It can be seen from the above that although TC is small, it can affect the minimum pressure of its vortex core and the related tip clearance vortex cavitation, and the generated TLV can seriously affect the energy performance and operation stability of the pump. In recent years, a great deal of research related to the inducer TLV has been carried out. Rafael Campos-Amezcua et al. [17] carried out a numerical simulation and experiment on the non-cavitation and cavitation flow of the two-bladed inducer. The influence of radial tip clearance on the overall performance and cavitation behavior of the inducer are analyzed, and it was found that TC had a very important influence on the overall performance and cavitation behavior of the inducer. Kim et al. [18] found that the tip clearance flow, along with the main flow near the tip, penetrate upstream, causing the involution of shear layer between the main flow and the tip leakage flow, and thus leading to the generation of the strong tip vortex. That led to the formation of a strong tip leakage vortex due to the winding of the shear layer between the mainstream and the tip clearance flow. Okita et al. [19] observed the tip clearance flow of the three-dimensional inducer, and they observed a horseshoe-shaped cavitation structure near the outer edge of casing wall. This structure causes more blocked streamlines at the outer edge, leading to more complicated flow. Semi Kim et al. [20,21] analyzed the influence of several different TC sizes on the flow characteristics of a turbopump inducer. The research found that too large TC and too small TC would both lead to performance degradation. TC had great influence on the blade cavitation, and it is very important to select appropriate tip clearance. Fu Y et al. [22] analyzed the hydraulic performance of the inducer under two kinds of TC conditions, and it was found that when the inducer worked near a low flow rate, the blade clearance has an important influence on hydrostatic pressure rise and hydraulic efficiency.

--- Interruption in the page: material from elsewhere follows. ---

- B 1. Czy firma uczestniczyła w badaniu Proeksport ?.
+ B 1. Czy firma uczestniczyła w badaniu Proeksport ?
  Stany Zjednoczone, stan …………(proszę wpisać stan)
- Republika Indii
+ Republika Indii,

Torre L et al. [23] conducted experimental research on the three-bladed inducer under two different TC values. They found that different TC could cause different cavitation behaviors. It was found that, at a low flow rate, the TC of the inducer led to flow separation near the hub of the inducer, resulting in a vortex between the blades of the inducer.
It can be seen from above that the research on the tip clearance flow of the inducer mainly focuses on the two-bladed and three-bladed inducers at present; the research on the tip clearance flow of the splitter-bladed inducer is still limited, and there are fewer reports on the tip leakage mechanism. In this paper, a high-speed centrifugal pump with an inducer is taken as the research object. A splitter-bladed inducer with high performance is adopted in this research. Through the comparison of numerical calculation and test results, the influence of different TC on the internal flow, hydraulic performance, and cavitation performance of the splitter-bladed inducer are analyzed to reveal its flow mechanism.

2. Main Parameters and Experimental System of the High-Speed Centrifugal Pump

2.1. Main Parameters

A high-speed pump with a specific speed of 23.08 is selected to be researched here, and the inducer is designed into a two long- and two short-bladed pattern, which can be seen in Figure 1. The design parameters are given in Table 1.
The maximum outer diameter of the inducer is 38 cm. The number of centrifugal impeller blades is 8, and its blades are designed into the simplest straight blade form to minimize the influence of complex flow of centrifugal impeller on the inducer.

2.2. Experimental System

The closed test bench system of a centrifugal pump is set up, which is shown in Figure 2. The pump in this experiment is horizontally installed in the closed system, and a variable frequency motor is adopted. The variable frequency motor model is GBS-22-06E13. The rated output power is 22 KW. The rated frequency is 100 Hz, and the torque is 35 Nm. The volume of liquid storage tank is 31 m3, and vacuum pump is connected externally (the maximum vacuum degree can reach 6 × 10−2 Pa) to change the pressure drop degree at the pump inlet.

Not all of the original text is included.